This is the period of 1850 to 1853, when public events were rapidly changing the colonial spirit of all Americans. The passage of the Compromise of 1850, devised by Clay, which included the Fugitive Slave Act, was the beginning of a bitter strife in politics. The debates which now waged in Congress were perhaps the most strenuous mental and moral wrestlings that the republic of the United States has known. This wrestling of mind and soul was to end only in the mighty physical conflict which Americans call the Civil War. In 1850 Webster was working with herculean efforts to preserve the Union against the attacks of the extreme pro-slavery men on the one hand and of the abolitionists on the other.

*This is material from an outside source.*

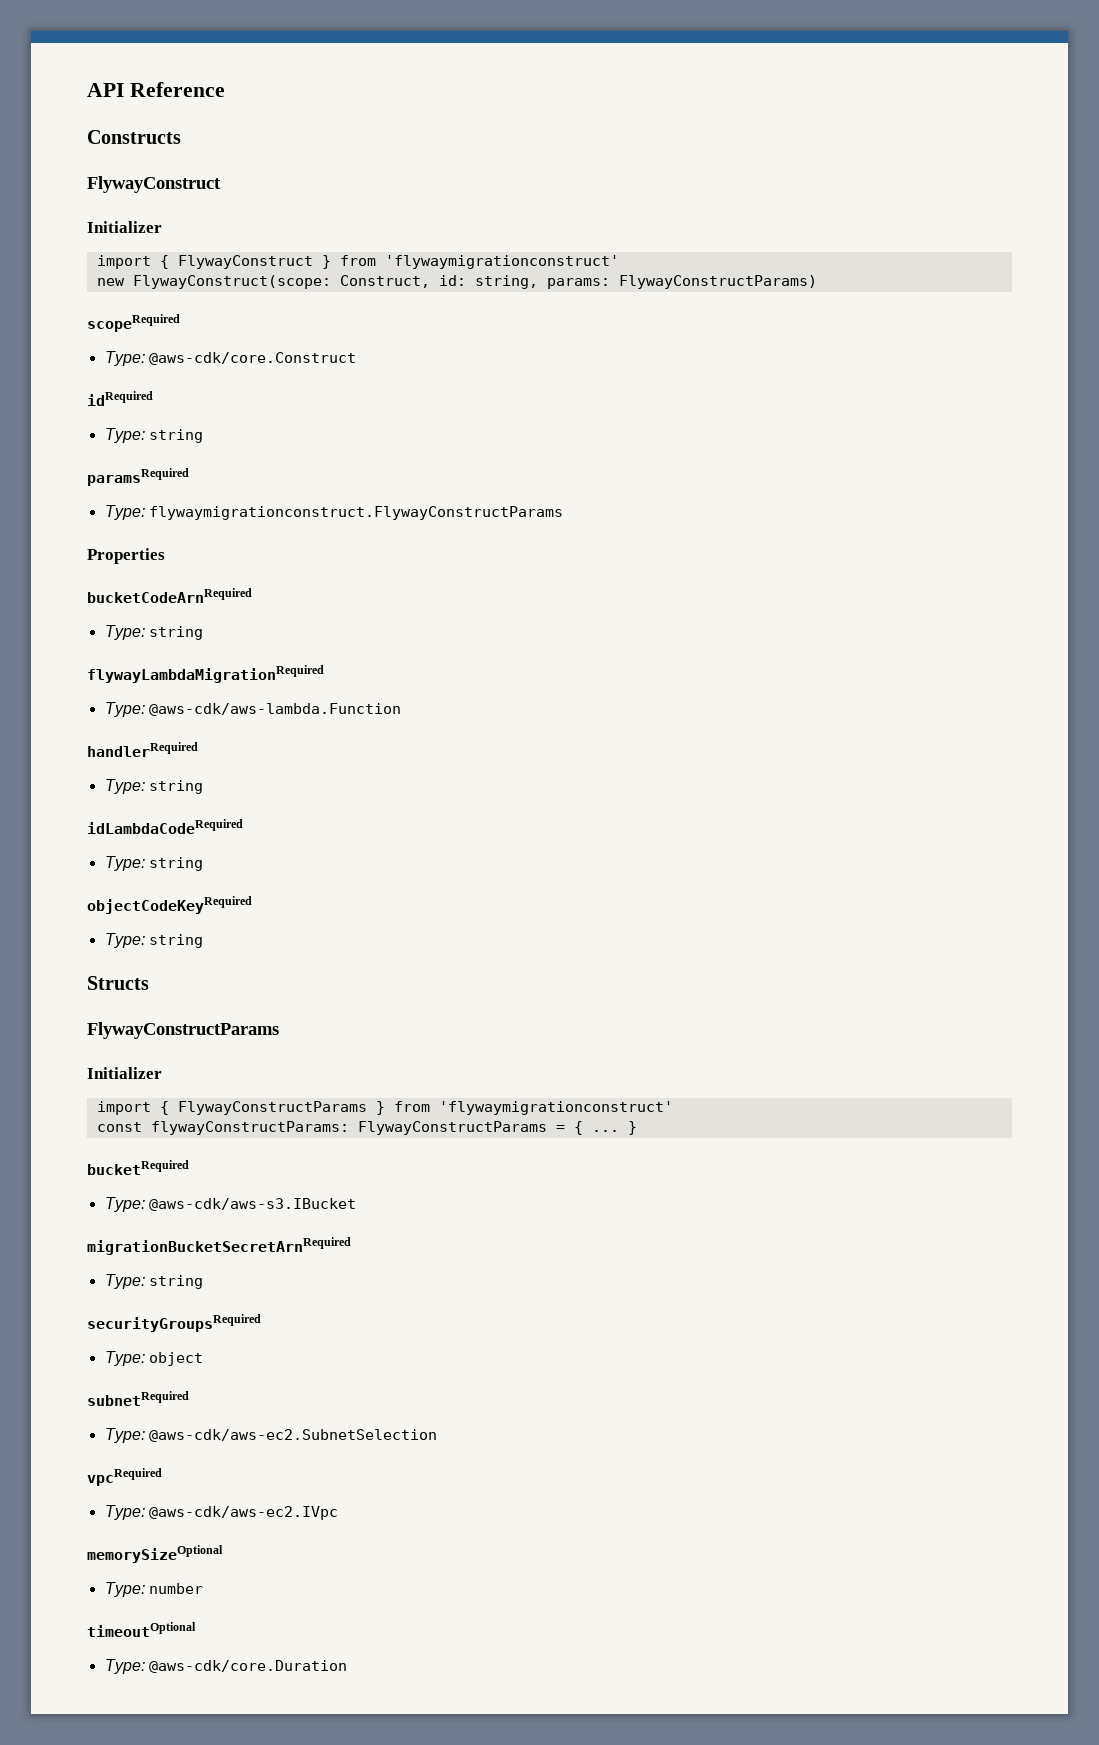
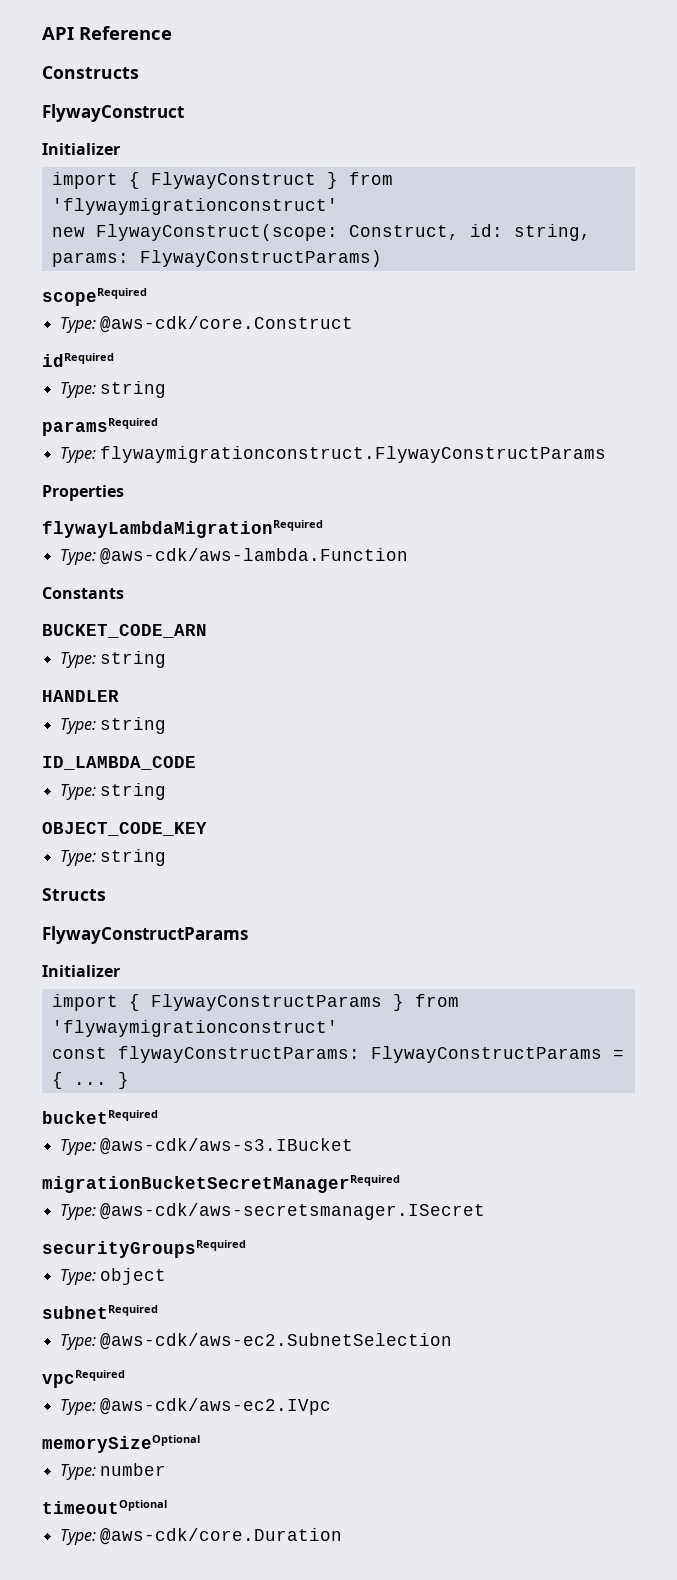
[87,588,252,603] [104,625,203,640] // bucketCodeArnRequired // Type: string -> (124, 493) none
[87,742,198,757] [104,779,203,794] [87,819,243,834] [104,856,203,871] [87,896,252,914] handlerRequired // Type: string // idLambdaCodeRequired // Type: string // objectCodeKeyRequired -> [42,587,124,599] [42,624,207,638] [59,651,166,668] [42,690,119,702] [59,717,166,734] [42,756,196,770] [59,783,166,800] [42,822,207,836] Constants // BUCKET_CODE_ARN // Type: string // HANDLER // Type: string // ID_LAMBDA_CODE // Type: string // OBJECT_CODE_KEY
[87,1237,351,1255] [104,1274,203,1289] migrationBucketSecretArnRequired // Type: string -> [42,1175,400,1193] [59,1203,485,1220] migrationBucketSecretManagerRequired // Type: @aws-cdk/aws-secretsmanager.ISecret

The Southern states hotly resented the agitation of the question of the morality and wisdom of slavery, while the North seemed to experience a shuddering horror over the Fugitive Slave Law, evading its rulings wherever possible with the passage of personal liberty laws. These laws were intended to protect free negroes falsely alleged to be fugitive slaves and threatened with reenslavement. Such a fate menaced many negroes who had been set free. This was true of the negroes Mary Baker Glover had freed. In the first place with freedom granted, the negro had had to leave the South to preserve it; now even in the North he might lose it if an unscrupulous trader claimed him.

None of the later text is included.